> _WHAT TO DO_: Output only the lines below from the one holding "column name: 序号 -> 序号 v2" down to the one holding "李星 | 面试成绩: 82.90 -> 82.93", both end lines included and every picture dropped.

(Data excerpts)
-=-=-=-=-
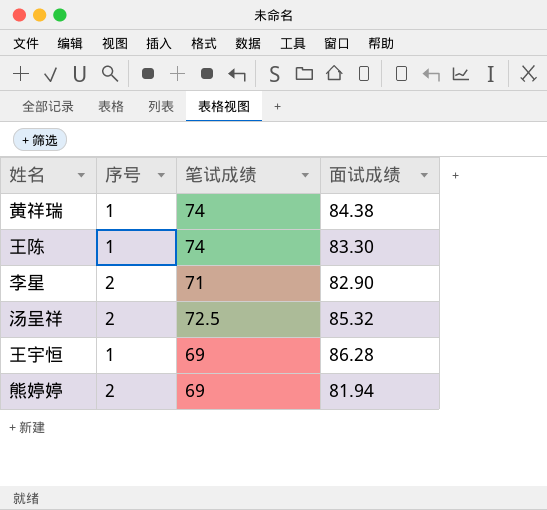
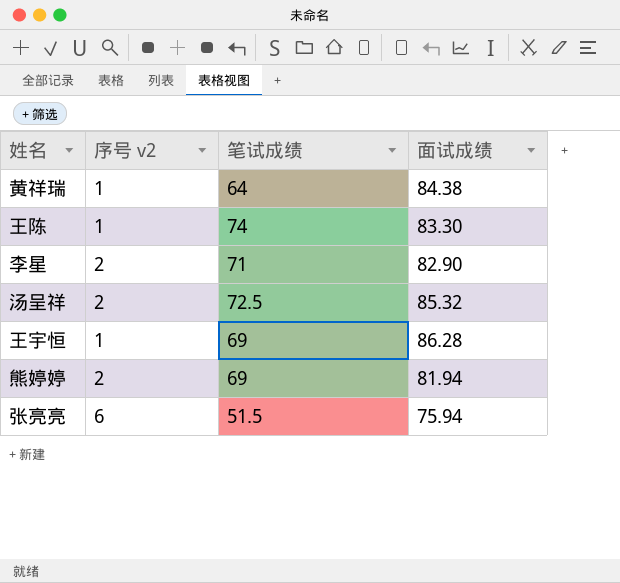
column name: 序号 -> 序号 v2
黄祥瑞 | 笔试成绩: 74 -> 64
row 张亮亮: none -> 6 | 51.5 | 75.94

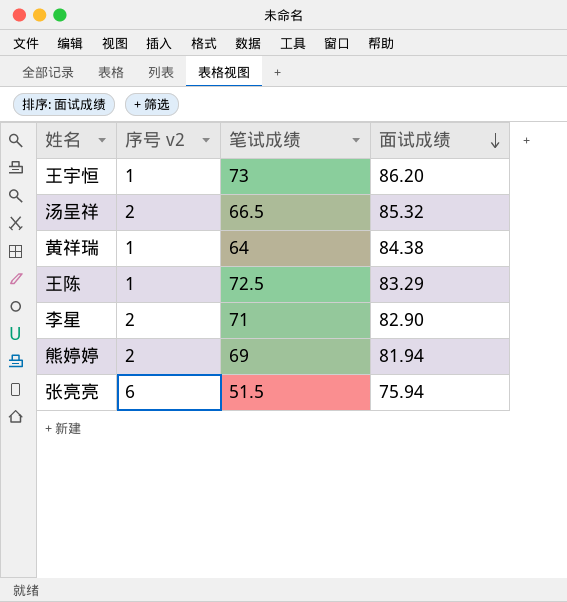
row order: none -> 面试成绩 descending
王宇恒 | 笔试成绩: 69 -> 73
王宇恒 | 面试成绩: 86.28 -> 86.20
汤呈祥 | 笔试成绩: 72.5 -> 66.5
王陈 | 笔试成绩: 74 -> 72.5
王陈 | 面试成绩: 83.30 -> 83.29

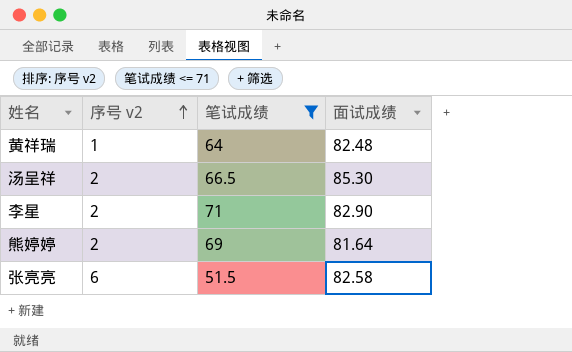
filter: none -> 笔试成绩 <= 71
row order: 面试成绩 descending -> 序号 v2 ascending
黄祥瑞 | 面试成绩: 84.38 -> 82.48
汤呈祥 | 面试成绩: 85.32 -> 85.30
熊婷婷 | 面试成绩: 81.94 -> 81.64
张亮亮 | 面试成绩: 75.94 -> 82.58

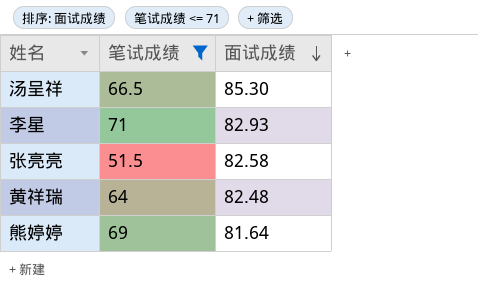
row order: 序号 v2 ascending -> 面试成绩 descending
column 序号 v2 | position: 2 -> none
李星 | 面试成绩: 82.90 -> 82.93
-=-=-=-=-
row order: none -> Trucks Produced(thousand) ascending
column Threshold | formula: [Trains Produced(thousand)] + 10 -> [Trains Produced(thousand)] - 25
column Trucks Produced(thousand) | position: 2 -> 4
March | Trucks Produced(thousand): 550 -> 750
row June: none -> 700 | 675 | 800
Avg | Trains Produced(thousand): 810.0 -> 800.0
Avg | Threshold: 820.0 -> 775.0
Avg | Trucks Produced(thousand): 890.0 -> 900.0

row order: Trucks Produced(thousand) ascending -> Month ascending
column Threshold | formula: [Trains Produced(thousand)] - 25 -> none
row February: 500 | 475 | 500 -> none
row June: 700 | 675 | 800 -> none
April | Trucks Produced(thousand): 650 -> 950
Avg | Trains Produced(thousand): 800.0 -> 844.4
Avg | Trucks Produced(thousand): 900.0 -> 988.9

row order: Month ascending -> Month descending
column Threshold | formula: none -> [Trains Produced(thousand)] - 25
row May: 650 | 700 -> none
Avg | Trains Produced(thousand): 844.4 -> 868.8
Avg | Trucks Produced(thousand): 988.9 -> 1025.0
-=-=-=-=-
> _PROBLEM SOLUTION_:
column name: 序号 -> 序号 v2
黄祥瑞 | 笔试成绩: 74 -> 64
row 张亮亮: none -> 6 | 51.5 | 75.94

row order: none -> 面试成绩 descending
王宇恒 | 笔试成绩: 69 -> 73
王宇恒 | 面试成绩: 86.28 -> 86.20
汤呈祥 | 笔试成绩: 72.5 -> 66.5
王陈 | 笔试成绩: 74 -> 72.5
王陈 | 面试成绩: 83.30 -> 83.29

filter: none -> 笔试成绩 <= 71
row order: 面试成绩 descending -> 序号 v2 ascending
黄祥瑞 | 面试成绩: 84.38 -> 82.48
汤呈祥 | 面试成绩: 85.32 -> 85.30
熊婷婷 | 面试成绩: 81.94 -> 81.64
张亮亮 | 面试成绩: 75.94 -> 82.58

row order: 序号 v2 ascending -> 面试成绩 descending
column 序号 v2 | position: 2 -> none
李星 | 面试成绩: 82.90 -> 82.93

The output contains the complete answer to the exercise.